# Is this an EA?



## Not Happily Ever After (Aug 18, 2012)

Hello,

First time poster, been lurking a few days. I guess my story isn't that different from some of the others here - married nearly 10 years, together 20, seemingly good marriage. I noticed a few months ago that his cell phone was never out of his sight, but honestly didn't think too much of it. Then I got the nagging "something isn't right" feeling, so I checked the cell phone history. Over 600 texts in one month to two girls who work at the gym he attends.  The texts seem to have begun three to four months ago.

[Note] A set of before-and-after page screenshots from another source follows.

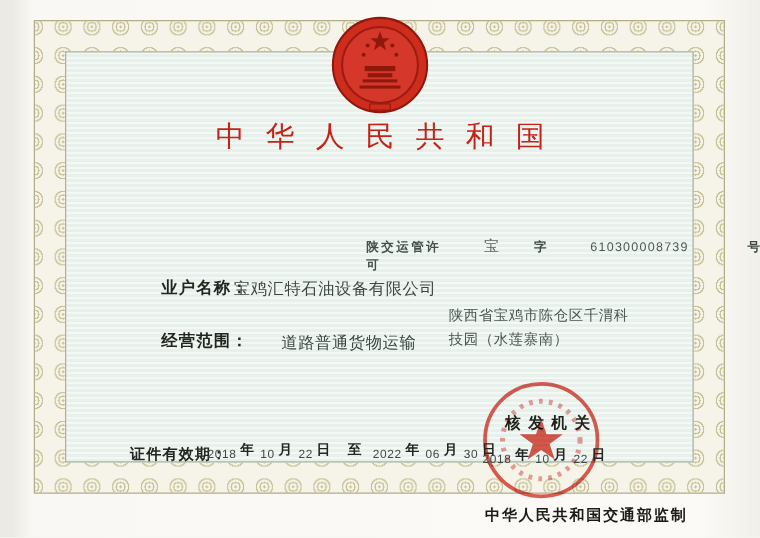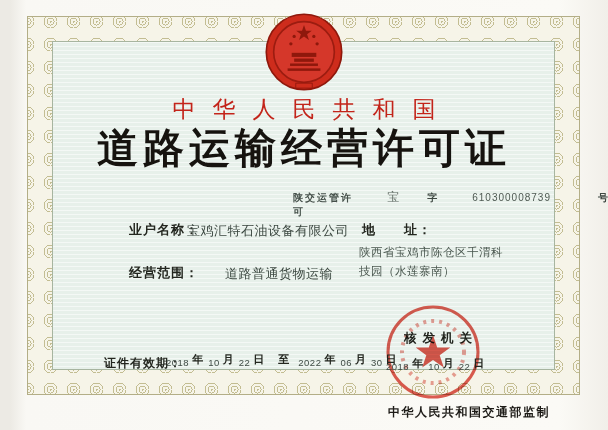--- a/index.html
+++ b/index.html
@@ -102,7 +102,6 @@
 
   <div class="country-title">中华人民共和国</div>
 
-  <div class="main-title">道路运输经营许可证</div>
 
   <div class="license-line">
     <span class="prefix">陕交运管许可</span>

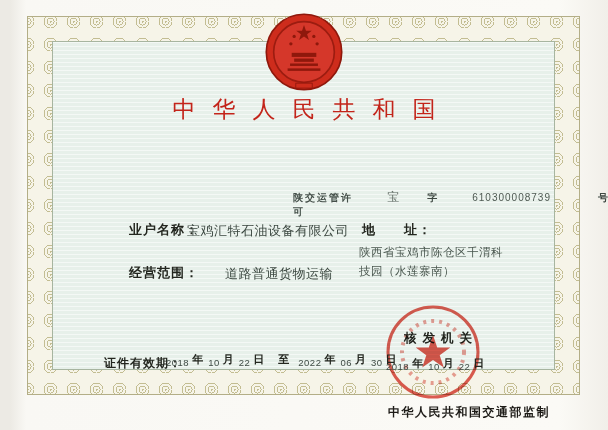--- a/index.html
+++ b/index.html
@@ -114,7 +114,6 @@
   <div class="field-label" style="left:129px; top:221px;">业户名称：</div>
   <div class="field-value" style="left:187px; top:222px;">宝鸡汇特石油设备有限公司</div>
 
-  <div class="field-label" style="left:362px; top:221px;">地　　址：</div>
   <div class="addr-line" style="left:359px; top:264px;">技园（水莲寨南）</div>
   <div class="addr-line" style="left:359px; top:245px;">陕西省宝鸡市陈仓区千渭科</div>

I was able to finally get my hands on the phone earlier this week to find that almost all the messages to and from these numbers were deleted. The few that I did see were mostly innocent, except one joke about boobs. So I confronted him and he gave me the "just friends" speech, that he's helping them with their own relationships (one, by the way, is married and is having an affair already ). He said they exchange funny jokes and e-cards, and that one of them (the married girl having the affair) shares the same sense of humor as he, and folks at the gym call them "twins." issed: Needless to say, that didn't go over to well with me....

I think the frequency of the texts and the secrecy tells me this is atleast an EA with the married girl, maybe both of the girls. At first, he thought I was crazy when I mentioned this was infidelity, but an article I gave him after the fact seems to have changed his mind. He swears that nothing physical has happened, nor does he want it to, and I may get bashed for this - but for reasons I wouldn't rather get into, I do believe him here.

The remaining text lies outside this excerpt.